Gerçekten de; Genelkurmay Elektronik Sistemler Komutanlığı gibi; "istihbarat-karşı istihbarat" fonksiyonu bulunan bir komutanlığa "sızanlar" ve Tuğgeneral Münir Erten'in konuşmasını banda alanlar "kimler"dir?..
Bunlar "köstebek" midir, "casus" mudur, arkalarında "örgüt" var mıdır, varsa hangisidir?..
Düşünebiliyor musunuz;
GES, yani Elektronik Sistemler Komutanlığı; bir anlamda "istihbaratın kalbi" durumunda... Burası, "en hassas dinleme operasyonları"ndan da sorumlu bir komutanlık!..
Uydu takibi ve iletişim izleme sistemleri de GES karargâhından yapılıyor.
Ayrıca donanım ve teknik personel açısından TSK'nın en ileri teknolojiye sahip komutanlıklarından biri.
İşte böyle bir komutanlığa giriliyor, Tuğgeneral Münir Erten'in "şu konuşma"sı kaydediliyor:
"Arkadaşlar(...) konu şu: 16 ve 18'inde bombardıman ve kara harekâtından sonra basına bir açıklama yapacaklar."
(......)
"Sadece programı önce İstihbarat Başkanı'na, arkasından ikinci başkana arz ettim... İkinci başkan, ‘ben de geleceğim’ dedi. Dedik, şöyle şöyle, şunları falan göstereceğiz... ‘Emredersiniz’ dedik. İkinci başkanım o gün hafif bir rahatsızdı zaten... Şeker komasına girmiş, akşam saat 10.30'da hastaneye kaldırılmış. İyileşti çıktı, görev başında şu anda.

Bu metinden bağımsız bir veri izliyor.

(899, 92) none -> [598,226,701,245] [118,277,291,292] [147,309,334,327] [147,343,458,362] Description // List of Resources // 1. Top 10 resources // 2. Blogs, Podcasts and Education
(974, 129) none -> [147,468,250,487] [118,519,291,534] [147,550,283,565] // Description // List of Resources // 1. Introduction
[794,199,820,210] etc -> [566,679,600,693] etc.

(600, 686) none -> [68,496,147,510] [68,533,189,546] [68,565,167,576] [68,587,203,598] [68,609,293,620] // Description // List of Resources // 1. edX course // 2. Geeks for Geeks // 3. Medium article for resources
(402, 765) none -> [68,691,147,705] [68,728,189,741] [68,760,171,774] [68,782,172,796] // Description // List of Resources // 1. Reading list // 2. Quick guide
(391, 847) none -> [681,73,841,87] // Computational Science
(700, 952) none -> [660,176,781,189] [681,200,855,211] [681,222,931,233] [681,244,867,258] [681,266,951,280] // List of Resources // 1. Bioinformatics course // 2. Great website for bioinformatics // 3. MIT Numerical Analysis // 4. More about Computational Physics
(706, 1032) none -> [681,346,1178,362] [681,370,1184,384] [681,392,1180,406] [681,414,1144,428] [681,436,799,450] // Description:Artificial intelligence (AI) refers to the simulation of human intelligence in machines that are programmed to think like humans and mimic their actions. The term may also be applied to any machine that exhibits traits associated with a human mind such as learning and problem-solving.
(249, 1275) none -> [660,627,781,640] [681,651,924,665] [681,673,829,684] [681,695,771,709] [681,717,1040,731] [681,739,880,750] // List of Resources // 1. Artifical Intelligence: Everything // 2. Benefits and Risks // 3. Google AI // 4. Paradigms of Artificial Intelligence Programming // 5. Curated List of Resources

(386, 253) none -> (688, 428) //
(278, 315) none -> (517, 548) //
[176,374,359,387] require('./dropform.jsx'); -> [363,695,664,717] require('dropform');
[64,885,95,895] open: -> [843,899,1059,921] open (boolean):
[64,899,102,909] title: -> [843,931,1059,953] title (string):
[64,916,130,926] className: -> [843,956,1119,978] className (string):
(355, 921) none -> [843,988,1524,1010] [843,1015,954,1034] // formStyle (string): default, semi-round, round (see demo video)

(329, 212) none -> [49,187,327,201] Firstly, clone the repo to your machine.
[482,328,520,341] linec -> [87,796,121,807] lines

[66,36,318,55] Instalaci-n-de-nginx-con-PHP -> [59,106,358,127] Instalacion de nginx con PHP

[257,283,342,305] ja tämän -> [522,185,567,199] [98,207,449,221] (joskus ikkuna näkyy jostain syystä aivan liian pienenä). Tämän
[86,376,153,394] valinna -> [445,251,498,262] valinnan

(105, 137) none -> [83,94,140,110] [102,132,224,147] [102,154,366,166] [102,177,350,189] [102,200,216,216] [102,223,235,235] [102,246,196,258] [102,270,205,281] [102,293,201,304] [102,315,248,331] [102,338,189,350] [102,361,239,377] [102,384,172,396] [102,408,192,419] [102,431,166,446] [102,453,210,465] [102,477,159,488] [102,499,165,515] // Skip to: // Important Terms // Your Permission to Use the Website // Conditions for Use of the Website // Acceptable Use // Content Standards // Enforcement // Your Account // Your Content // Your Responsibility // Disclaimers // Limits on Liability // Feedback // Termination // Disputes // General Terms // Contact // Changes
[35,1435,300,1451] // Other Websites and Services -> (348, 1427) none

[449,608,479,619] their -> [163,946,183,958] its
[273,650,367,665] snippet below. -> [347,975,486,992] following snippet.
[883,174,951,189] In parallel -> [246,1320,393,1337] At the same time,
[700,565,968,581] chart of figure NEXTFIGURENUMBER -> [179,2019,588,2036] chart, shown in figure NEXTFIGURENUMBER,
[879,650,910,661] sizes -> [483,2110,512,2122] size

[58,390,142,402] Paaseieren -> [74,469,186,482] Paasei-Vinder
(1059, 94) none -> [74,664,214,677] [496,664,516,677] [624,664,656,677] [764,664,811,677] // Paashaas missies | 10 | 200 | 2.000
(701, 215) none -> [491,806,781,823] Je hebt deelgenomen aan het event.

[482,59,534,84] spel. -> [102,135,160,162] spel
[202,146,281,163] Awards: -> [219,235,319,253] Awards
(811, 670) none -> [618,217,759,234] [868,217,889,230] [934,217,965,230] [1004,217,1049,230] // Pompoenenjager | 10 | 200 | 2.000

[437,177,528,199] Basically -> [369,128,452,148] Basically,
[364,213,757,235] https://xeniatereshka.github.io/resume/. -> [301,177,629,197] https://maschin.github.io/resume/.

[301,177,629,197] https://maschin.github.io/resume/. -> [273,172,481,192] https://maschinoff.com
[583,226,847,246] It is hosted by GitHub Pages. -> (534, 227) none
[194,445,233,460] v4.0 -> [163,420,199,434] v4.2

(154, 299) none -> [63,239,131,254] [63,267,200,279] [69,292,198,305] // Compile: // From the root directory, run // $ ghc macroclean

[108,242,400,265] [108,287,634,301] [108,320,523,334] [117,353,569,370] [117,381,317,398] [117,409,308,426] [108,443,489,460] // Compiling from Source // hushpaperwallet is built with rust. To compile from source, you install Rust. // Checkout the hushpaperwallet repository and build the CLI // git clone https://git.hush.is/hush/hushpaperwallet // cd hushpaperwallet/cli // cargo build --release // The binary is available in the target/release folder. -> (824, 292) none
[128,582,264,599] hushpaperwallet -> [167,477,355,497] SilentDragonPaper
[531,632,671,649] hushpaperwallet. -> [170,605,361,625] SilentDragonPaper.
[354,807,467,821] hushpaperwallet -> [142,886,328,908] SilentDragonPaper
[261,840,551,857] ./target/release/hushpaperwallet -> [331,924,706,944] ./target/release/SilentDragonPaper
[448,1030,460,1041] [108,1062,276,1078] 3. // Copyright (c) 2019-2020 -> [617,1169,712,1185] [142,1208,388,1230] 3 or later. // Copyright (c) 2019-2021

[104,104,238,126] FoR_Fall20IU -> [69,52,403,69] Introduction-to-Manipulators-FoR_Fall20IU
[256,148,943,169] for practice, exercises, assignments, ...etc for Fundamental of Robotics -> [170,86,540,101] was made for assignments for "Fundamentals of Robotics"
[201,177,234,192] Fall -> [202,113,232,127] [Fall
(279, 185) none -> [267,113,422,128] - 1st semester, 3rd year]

Genelkurmay Başkanımız geldiği zaman programı iki boyutlu yaptık. Bir boyutu istihbaratla ilgili, bir boyutu da istihbaratın teçhizatıyla ilgiliydi. Ancak ikinci boyutunu uygulayamadık. Odaya geldiğinde beni yanına oturttu... Dedi ki; ‘Senden gelen bilgilerden çok memnunum, çok güzel bilgiler geliyor.’
Zamanını fazla almadan brifinge geçtim. Brifingte gerek istihbarat, gerekse istihbarat teçhizatı ile ilgili konulara yer verdim."
Lütfen dikkat!..
Bu konuşma, "komutanın sesi"yle, halen YouTube sitesinde yayınlanıyor!..
BBG EVİ'NE DöNEN TSK OLDU!
Biz, dönelim yine "soru"muza:
"İstihbarat Komutanlığı'ndan istihbarat alıp da dünyaya duyuracak kadar pervasız ve cüretkâr davranan kim veya kimlerdir?"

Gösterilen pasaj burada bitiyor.